Task material:
§ §
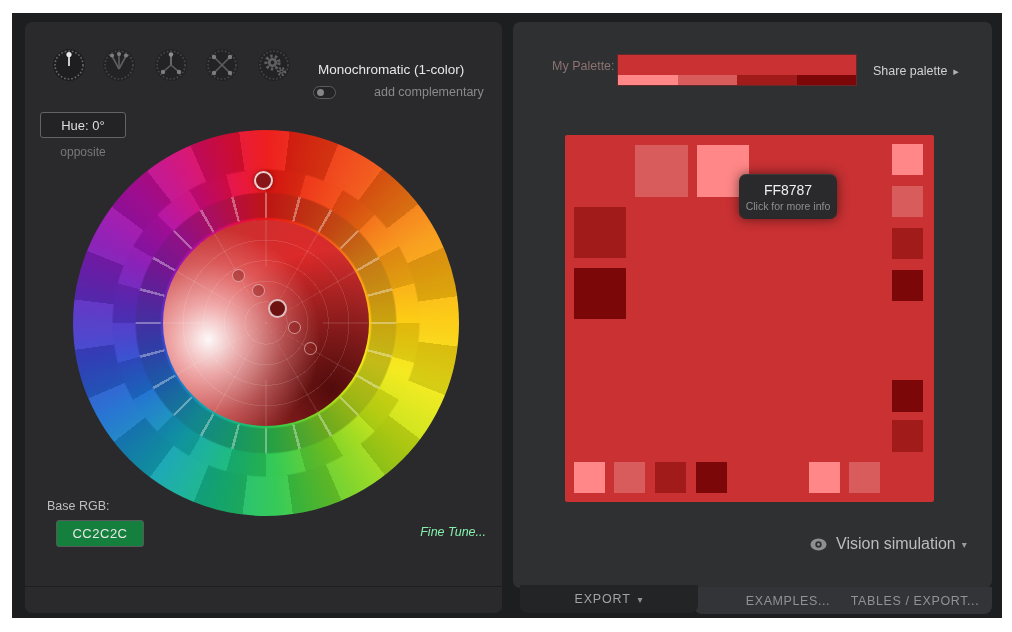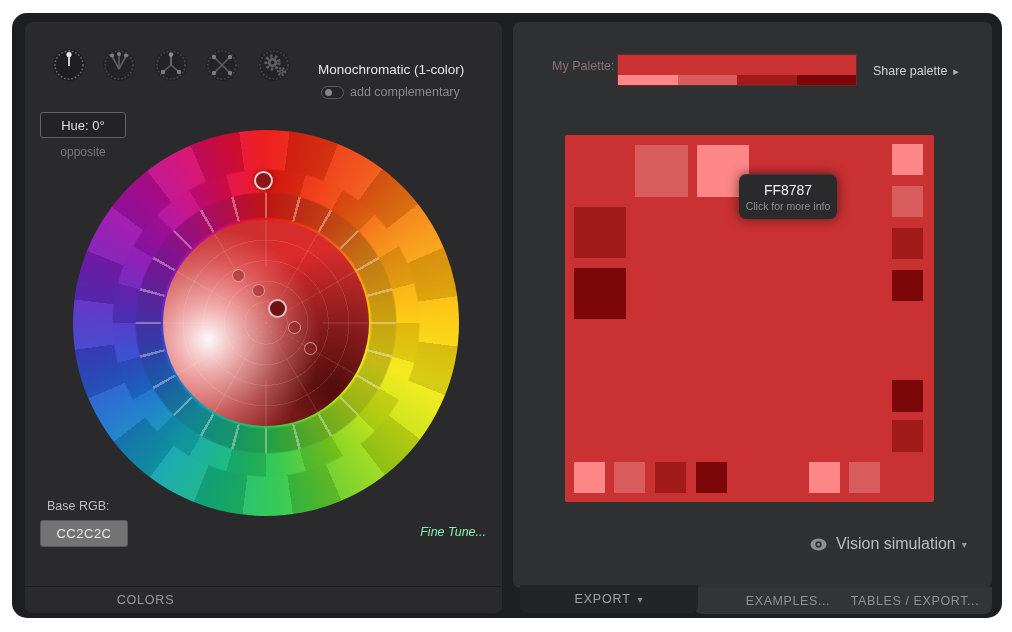"Monochromatic (1-color)" #window { border-radius: 15px -> 0 }
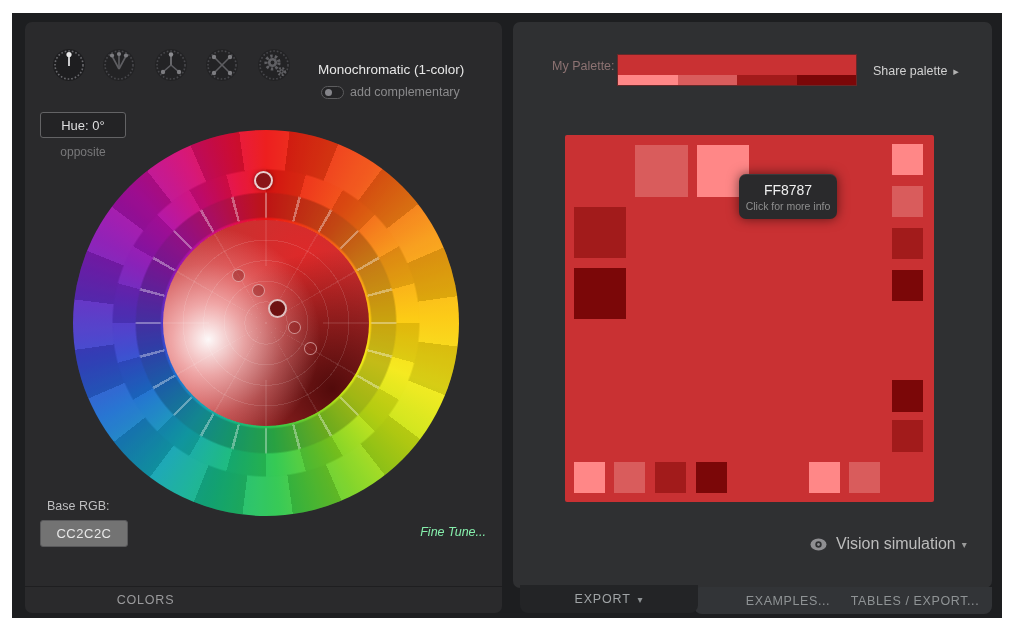"add complementary" #add-comp-row { gap: none -> 32px; left: 296px -> 288px }
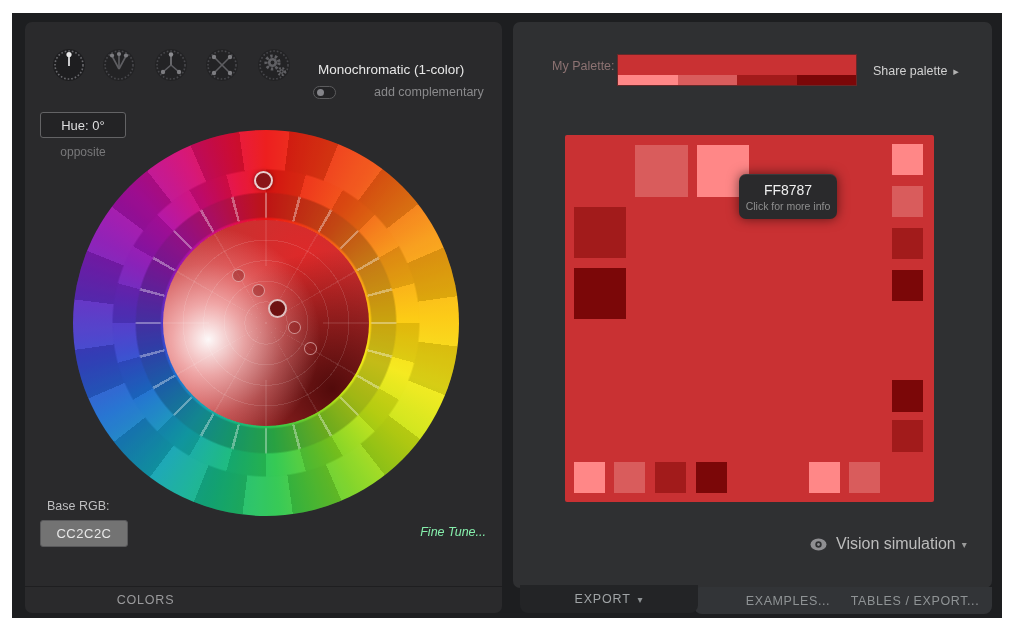"CC2C2C" #base-rgb-input { background: #737373 -> #15803d; left: 15px -> 31px }
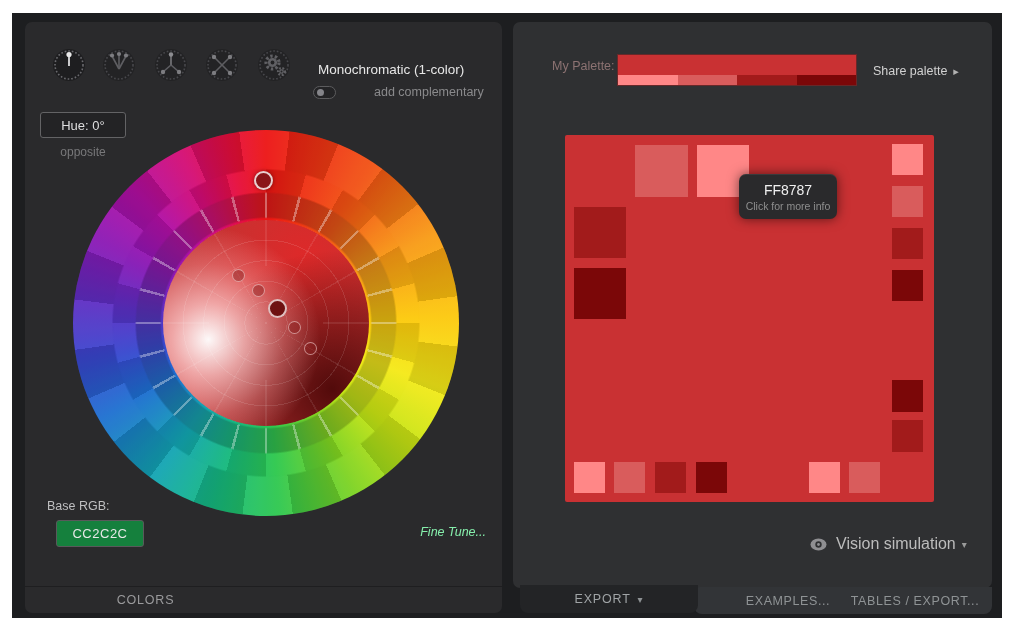"COLORS" div { html: <div>COLORS</div> -> none }
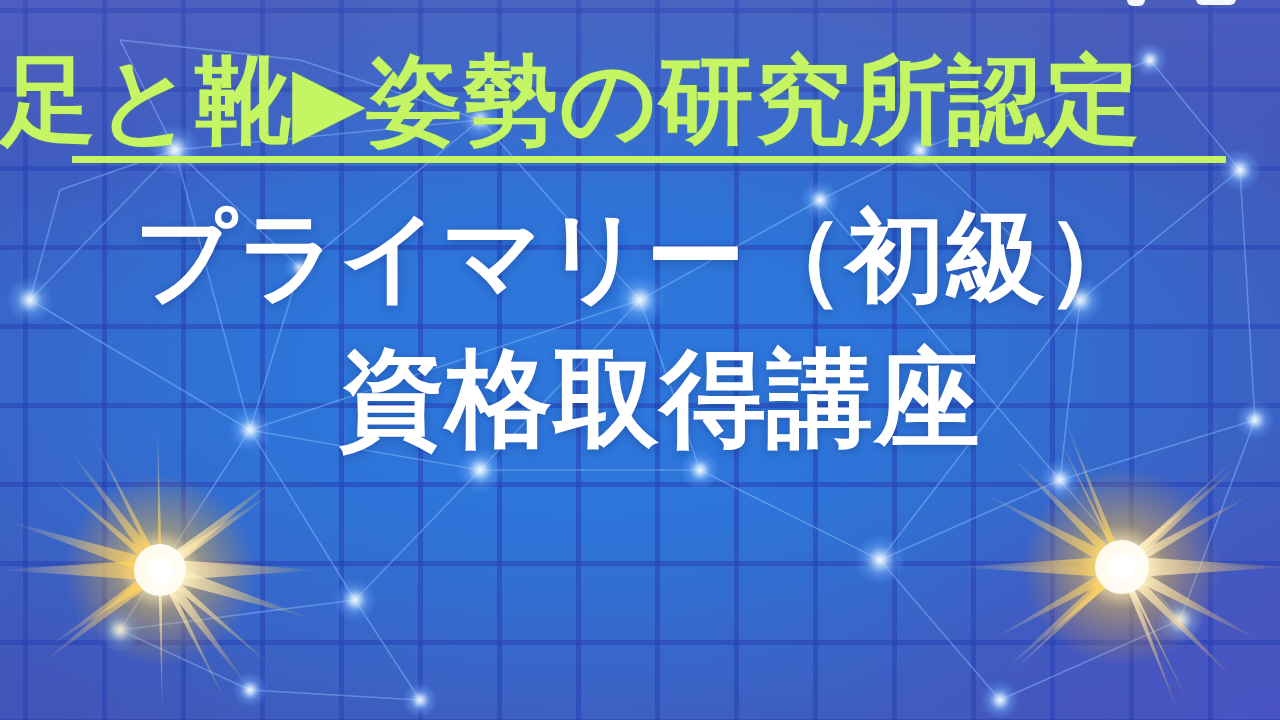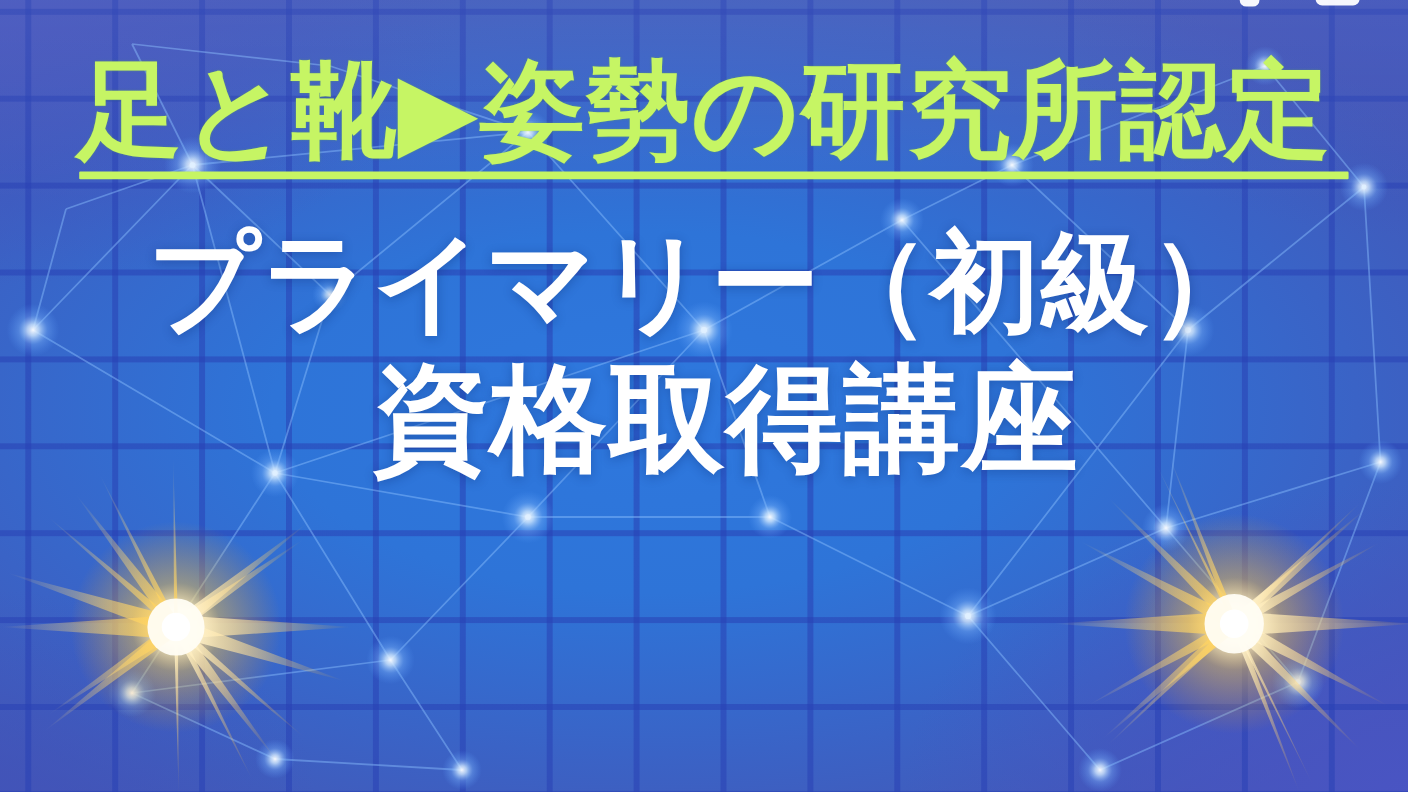"足と靴▶姿勢の研究所認定" .eyebrow-wrap { text-align: center -> left }
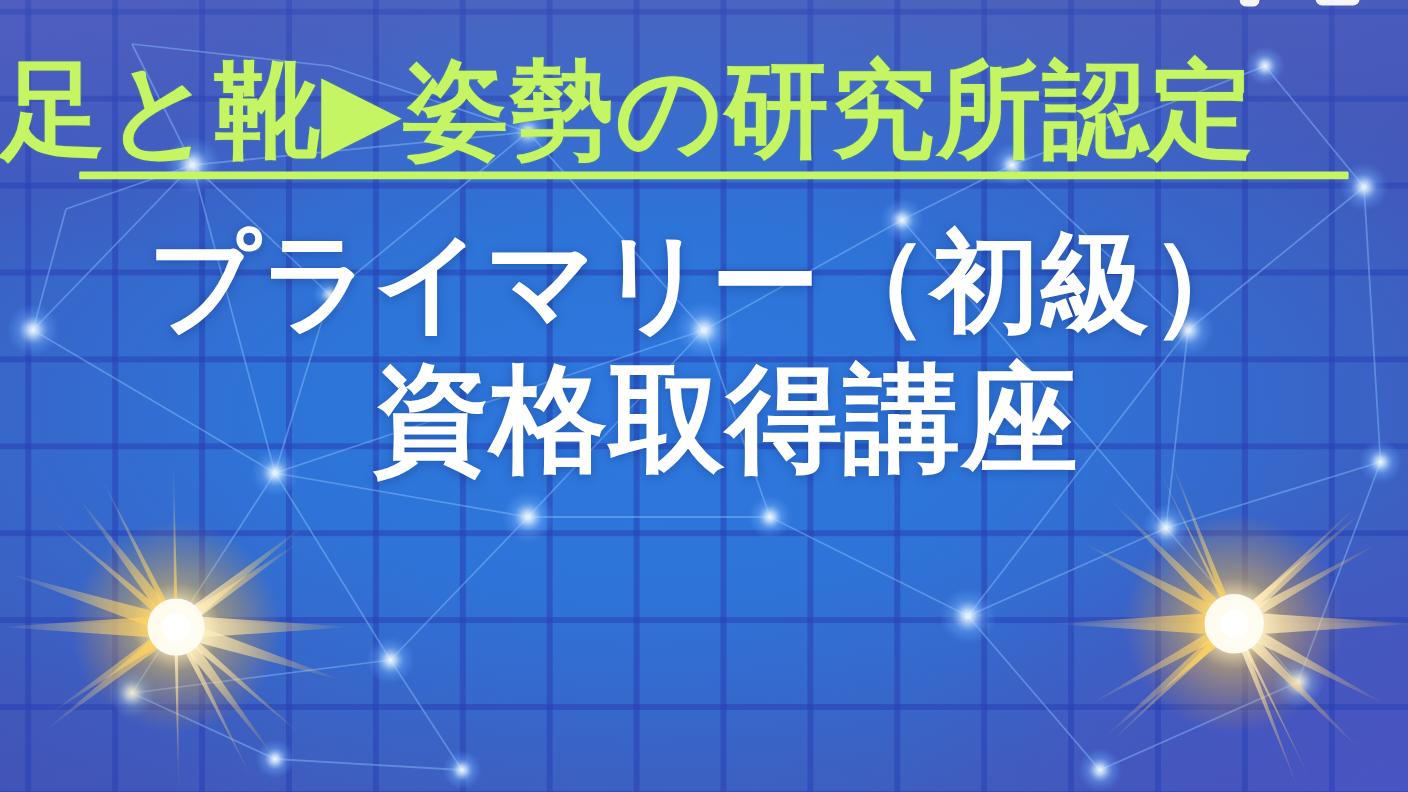"プライマリー（初級）" .hl-line-1 { margin-bottom: 22px -> 40px }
§ §
Work instructions: Give back the full listing exactly, with pictures dropped.

Exercise result:
"Monochromatic (1-color)" #window { border-radius: 15px -> 0 }
"add complementary" #add-comp-row { gap: none -> 32px; left: 296px -> 288px }
"CC2C2C" #base-rgb-input { background: #737373 -> #15803d; left: 15px -> 31px }
"COLORS" div { html: <div>COLORS</div> -> none }
"足と靴▶姿勢の研究所認定" .eyebrow-wrap { text-align: center -> left }
"プライマリー（初級）" .hl-line-1 { margin-bottom: 22px -> 40px }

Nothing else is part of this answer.